(Records for the task)

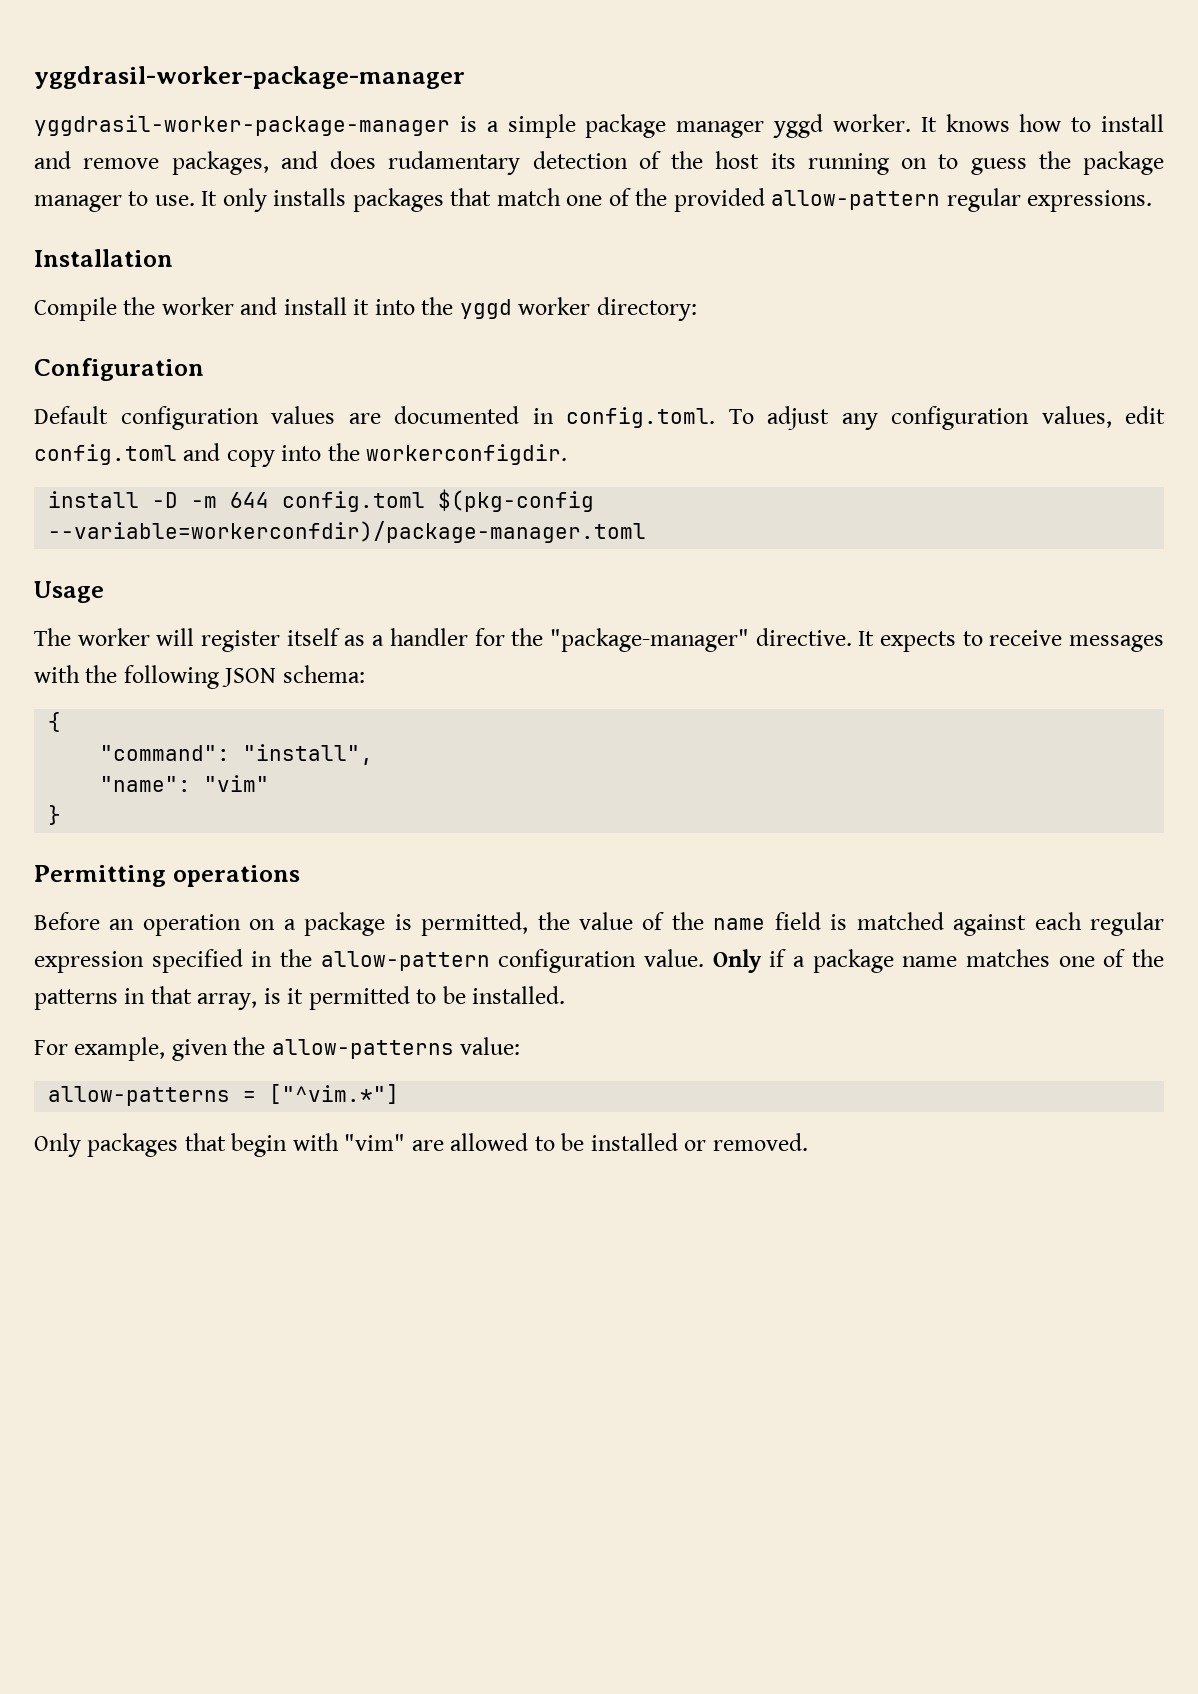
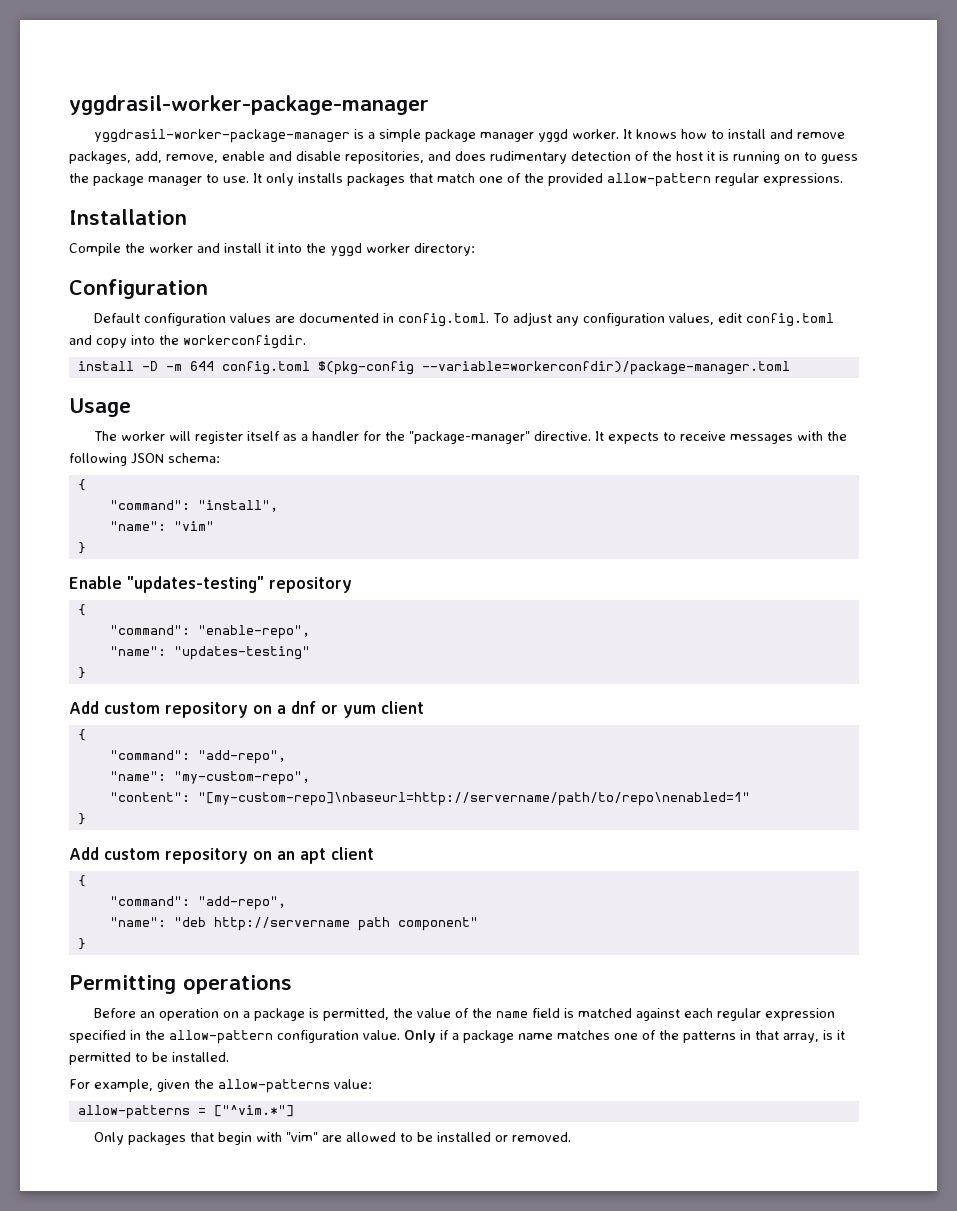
- It knows how to install and remove packages, and does rudamentary detection of the host its running on to guess the package manager to use.
+ It knows how to install and remove packages, add, remove, enable and disable repositories, and does rudimentary detection of the host it is running on to guess the package manager to use.
+ Enable "updates-testing" repository
+ {
+ "command": "enable-repo",
+ "name": "updates-testing"
+ }
+ Add custom repository on a dnf or yum client
+ {
+ "command": "add-repo",
+ "name": "my-custom-repo",
+ "content": "[my-custom-repo]\nbaseurl=http://servername/path/to/repo\nenabled=1"
+ }
+ Add custom repository on an apt client
+ {
+ "command": "add-repo",
+ "name": "deb http://servername path component"
+ }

(End Records for the task)

Brief → Line by line, transcribe the records exactly, omitting the images.

Reply →
- It knows how to install and remove packages, and does rudamentary detection of the host its running on to guess the package manager to use.
+ It knows how to install and remove packages, add, remove, enable and disable repositories, and does rudimentary detection of the host it is running on to guess the package manager to use.
+ Enable "updates-testing" repository
+ {
+ "command": "enable-repo",
+ "name": "updates-testing"
+ }
+ Add custom repository on a dnf or yum client
+ {
+ "command": "add-repo",
+ "name": "my-custom-repo",
+ "content": "[my-custom-repo]\nbaseurl=http://servername/path/to/repo\nenabled=1"
+ }
+ Add custom repository on an apt client
+ {
+ "command": "add-repo",
+ "name": "deb http://servername path component"
+ }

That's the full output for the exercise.